SİYASET 23 Ocak 2017
221b OKUNMA     1246 PAYLAŞIM

Türkiye Cumhuriyeti Başbakanları ve Eşleri Arasında Yaşanmış Duygulandıran Anılar

Siyasi tarihimizin unutulmaz çiftlerinin kıyıda köşede kalmış hoş ama bir o kadar da acı anıları.
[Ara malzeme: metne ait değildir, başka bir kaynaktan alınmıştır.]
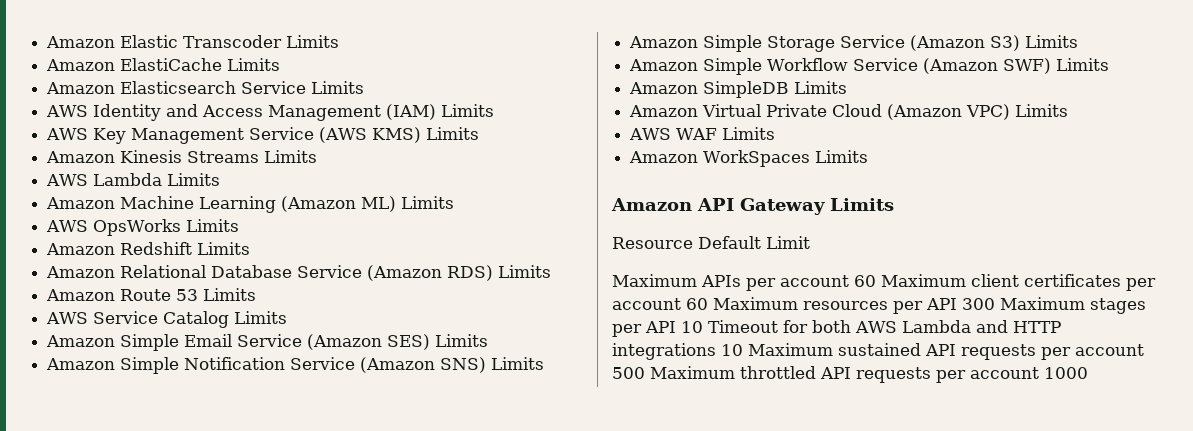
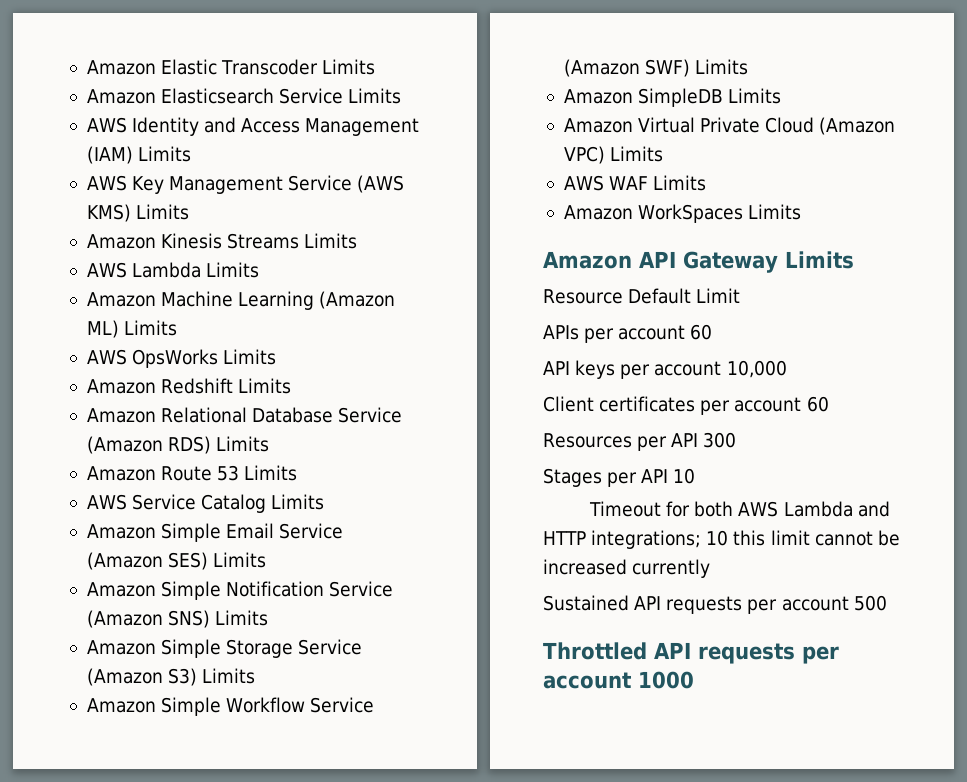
[46,58,281,71] // Amazon ElastiCache Limits -> (376, 67) none
[612,274,697,287] Maximum -> (741, 295) none
[881,274,1019,287] Maximum client -> [543,360,787,379] [543,396,594,412] // API keys per account 10,000 // Client
[713,297,888,310] Maximum resources -> [543,433,632,448] // Resources
[1000,297,1146,314] Maximum stages -> [543,468,602,487] // Stages
(703, 327) none -> (696, 476) //
[612,343,921,360] integrations 10 Maximum sustained -> [591,530,900,549] [543,559,711,578] [543,595,629,611] integrations; 10 this limit cannot be increased currently // Sustained
[650,366,816,379] Maximum throttled -> [543,642,647,660] // Throttled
ismet inönü - mevhibe inönü çifti

tarihler 1915 yılını gösterdiğinde ismet paşa 32 yaşındaydı ve annesi cevriye hanım artık oğlunun evlenmesini istiyordu. cevriye hanım'ın oğlu için gözüne kestirdiği kız ise rumeli'deki komşuları mevhibe'ydi. paşa görücü usulü ile evlenmeye şiddetle karşı olduğunu dile getirip, mevhibe hanımı görmek istediğini söyledi. paşanın bu arzusu kabul edildi; paşa, mevhibe hanım'ı gördü; aşık oldu ve nikah gecesi eşine şu cümleleri söyledi; hanımcığım, bu andan itibaren siz bu dünyadaki en kıymetli emanetimsiniz; ömrüm boyunca sizi seveceğim.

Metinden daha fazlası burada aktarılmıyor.